Could you retype exactly the line containing "- I did have" and every line after it in the data below, leaving out the pictures?
######
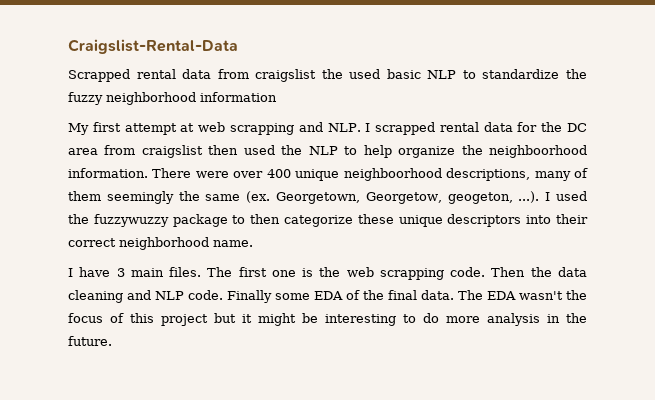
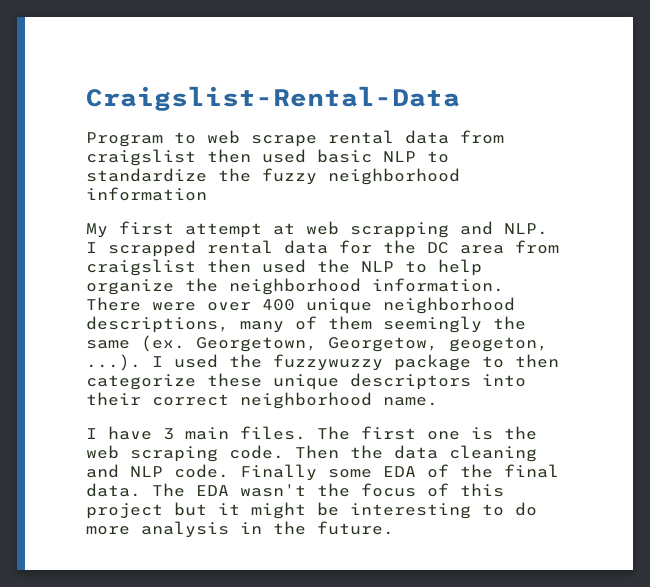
- Scrapped rental data from craigslist the used basic NLP to standardize the fuzzy neighborhood information
+ Program to web scrape rental data from craigslist then used basic NLP to standardize the fuzzy neighborhood information
- My first attempt at web scrapping and NLP. I scrapped rental data for the DC area from craigslist then used the NLP to help organize the neighboorhood information.
+ My first attempt at web scrapping and NLP. I scrapped rental data for the DC area from craigslist then used the NLP to help organize the neighborhood information.
- There were over 400 unique neighboorhood descriptions, many of them seemingly the same (ex.
+ There were over 400 unique neighborhood descriptions, many of them seemingly the same (ex.
- The first one is the web scrapping code.
+ The first one is the web scraping code.

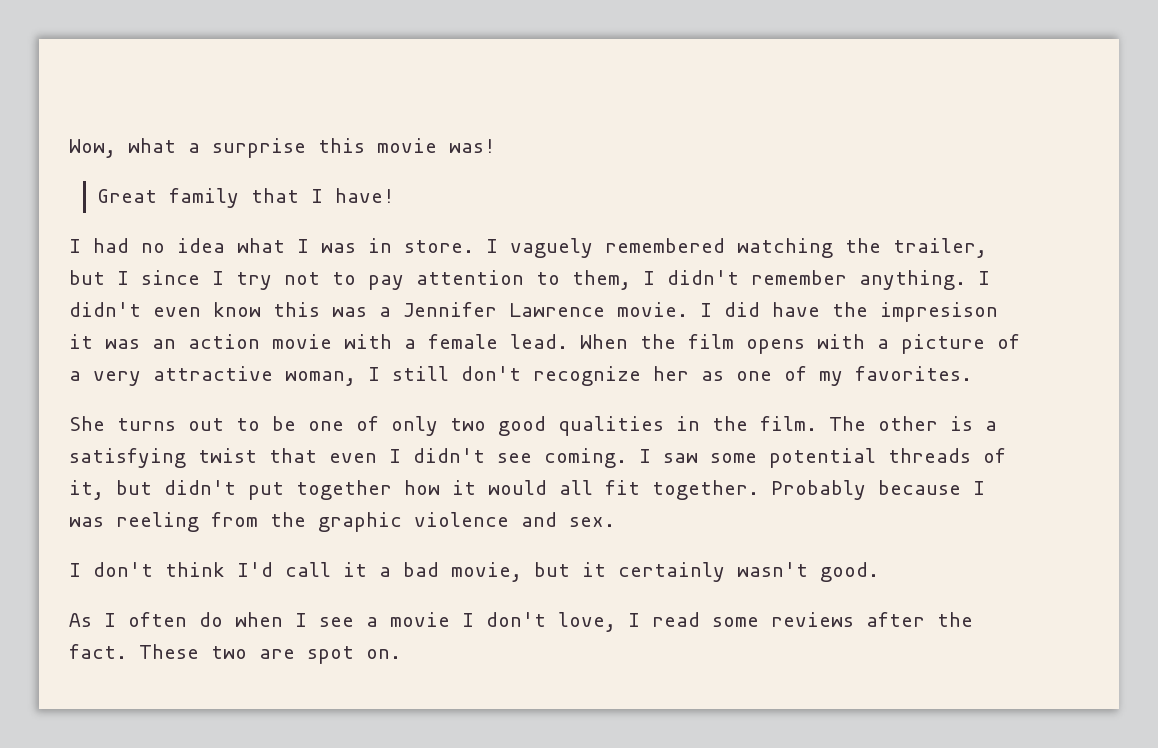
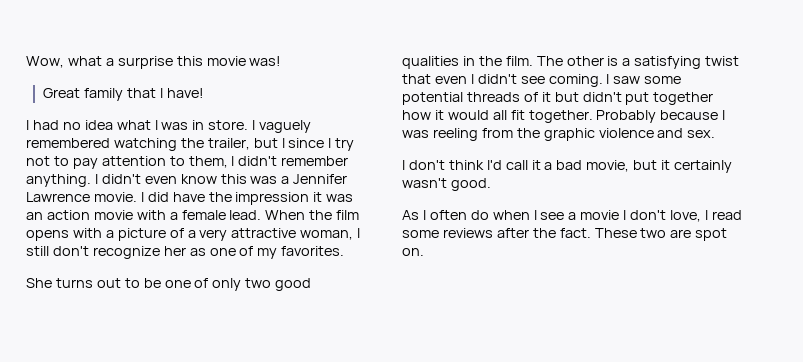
- I did have the impresison it was an action movie with a female lead.
+ I did have the impression it was an action movie with a female lead.
- I saw some potential threads of it, but didn't put together how it would all fit together.
+ I saw some potential threads of it but didn't put together how it would all fit together.

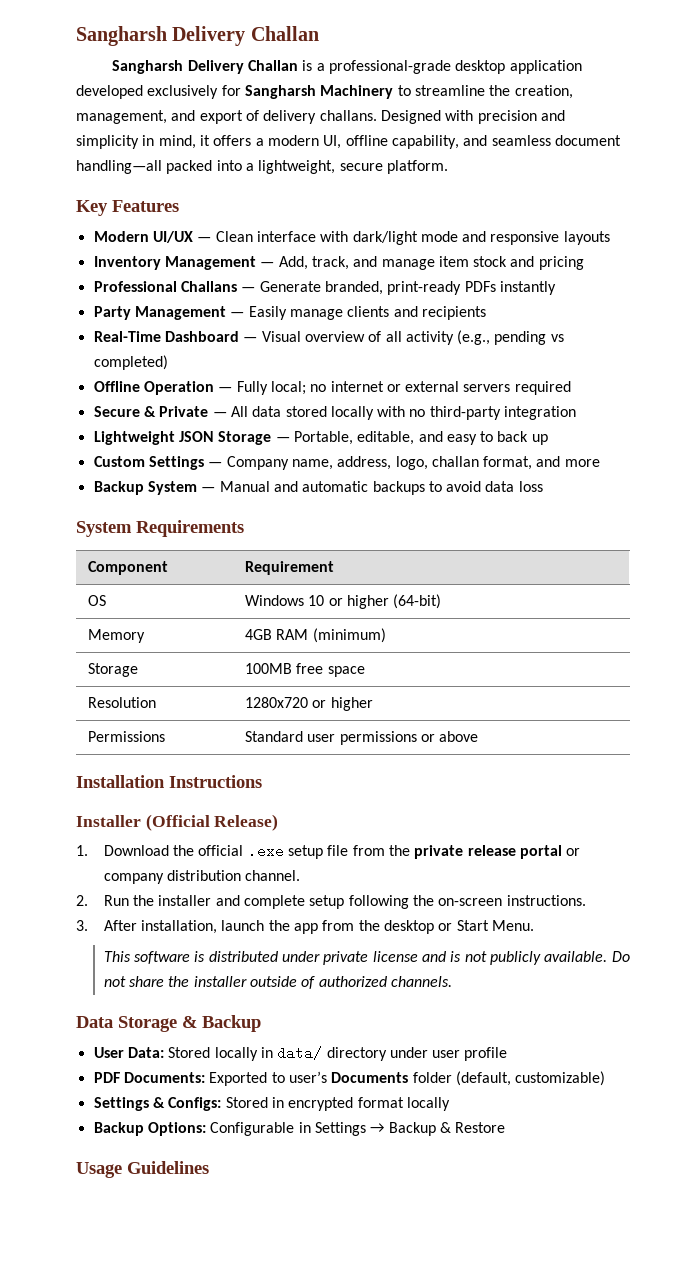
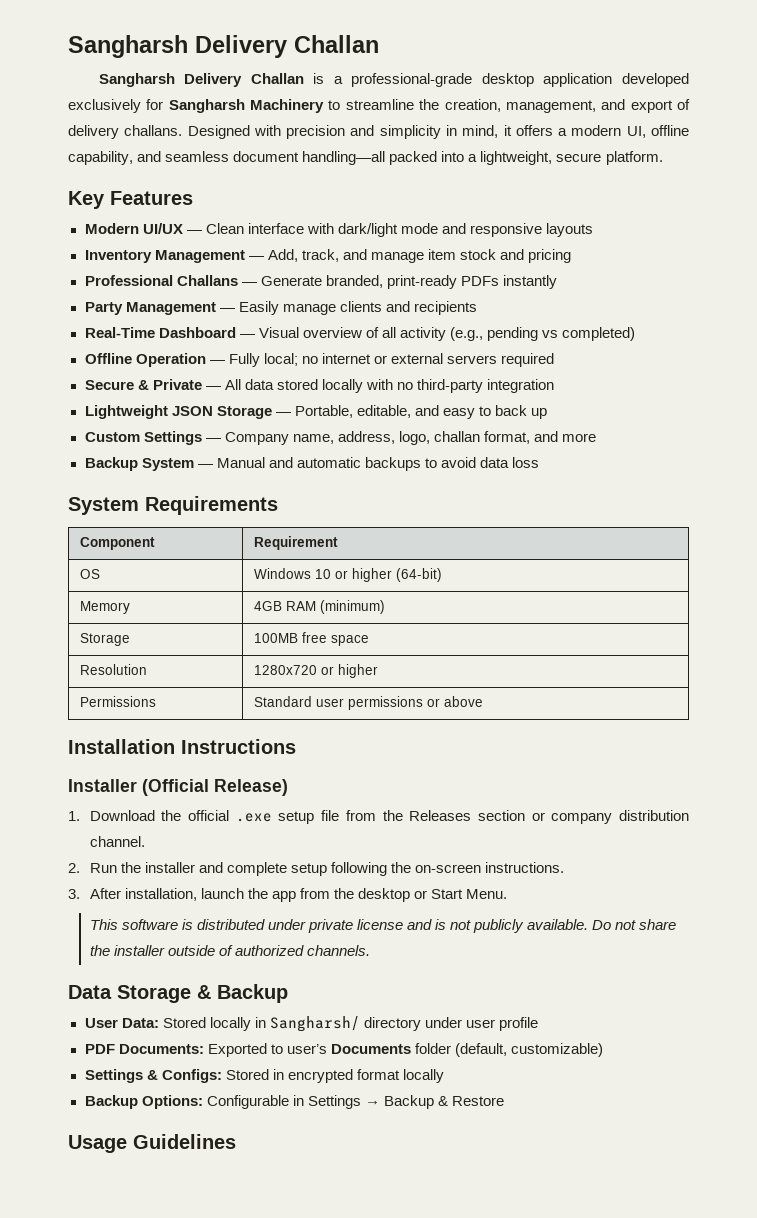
- 1. Download the official .exe setup file from the private release portal or company distribution channel.
+ 1. Download the official .exe setup file from the Releases section or company distribution channel.
- User Data: Stored locally in data/ directory under user profile
+ User Data: Stored locally in Sangharsh/ directory under user profile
######
| OUTPUT FOR THIS EXERCISE |
- I did have the impresison it was an action movie with a female lead.
+ I did have the impression it was an action movie with a female lead.
- I saw some potential threads of it, but didn't put together how it would all fit together.
+ I saw some potential threads of it but didn't put together how it would all fit together.

- 1. Download the official .exe setup file from the private release portal or company distribution channel.
+ 1. Download the official .exe setup file from the Releases section or company distribution channel.
- User Data: Stored locally in data/ directory under user profile
+ User Data: Stored locally in Sangharsh/ directory under user profile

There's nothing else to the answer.